Exercise instructions »
Once you find the line containing "shipping: 7.00 -> none" in the data below, copy it and each following line exactly, up to and including the line containing "2.5 Inch Leveling", and nothing else.

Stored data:
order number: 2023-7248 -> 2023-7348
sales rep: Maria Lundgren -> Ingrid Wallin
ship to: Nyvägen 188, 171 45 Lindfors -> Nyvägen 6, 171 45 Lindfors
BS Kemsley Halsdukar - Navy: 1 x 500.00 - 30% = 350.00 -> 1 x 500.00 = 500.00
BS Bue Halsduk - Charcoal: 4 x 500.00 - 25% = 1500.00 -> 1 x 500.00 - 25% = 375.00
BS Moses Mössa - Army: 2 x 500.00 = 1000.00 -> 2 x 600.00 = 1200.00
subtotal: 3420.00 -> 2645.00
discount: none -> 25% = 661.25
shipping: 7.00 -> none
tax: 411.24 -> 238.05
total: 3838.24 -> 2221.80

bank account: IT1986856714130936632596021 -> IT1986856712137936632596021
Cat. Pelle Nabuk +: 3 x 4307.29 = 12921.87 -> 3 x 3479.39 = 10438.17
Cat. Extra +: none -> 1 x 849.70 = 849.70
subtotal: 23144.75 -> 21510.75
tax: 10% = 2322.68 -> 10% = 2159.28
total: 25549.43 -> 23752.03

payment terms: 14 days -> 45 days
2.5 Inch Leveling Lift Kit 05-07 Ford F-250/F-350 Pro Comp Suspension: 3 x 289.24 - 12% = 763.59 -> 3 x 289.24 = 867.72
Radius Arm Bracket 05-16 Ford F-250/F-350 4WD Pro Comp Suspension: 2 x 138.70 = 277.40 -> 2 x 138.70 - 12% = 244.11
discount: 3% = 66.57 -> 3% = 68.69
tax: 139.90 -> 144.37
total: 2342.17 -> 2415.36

Solution below »
shipping: 7.00 -> none
tax: 411.24 -> 238.05
total: 3838.24 -> 2221.80

bank account: IT1986856714130936632596021 -> IT1986856712137936632596021
Cat. Pelle Nabuk +: 3 x 4307.29 = 12921.87 -> 3 x 3479.39 = 10438.17
Cat. Extra +: none -> 1 x 849.70 = 849.70
subtotal: 23144.75 -> 21510.75
tax: 10% = 2322.68 -> 10% = 2159.28
total: 25549.43 -> 23752.03

payment terms: 14 days -> 45 days
2.5 Inch Leveling Lift Kit 05-07 Ford F-250/F-350 Pro Comp Suspension: 3 x 289.24 - 12% = 763.59 -> 3 x 289.24 = 867.72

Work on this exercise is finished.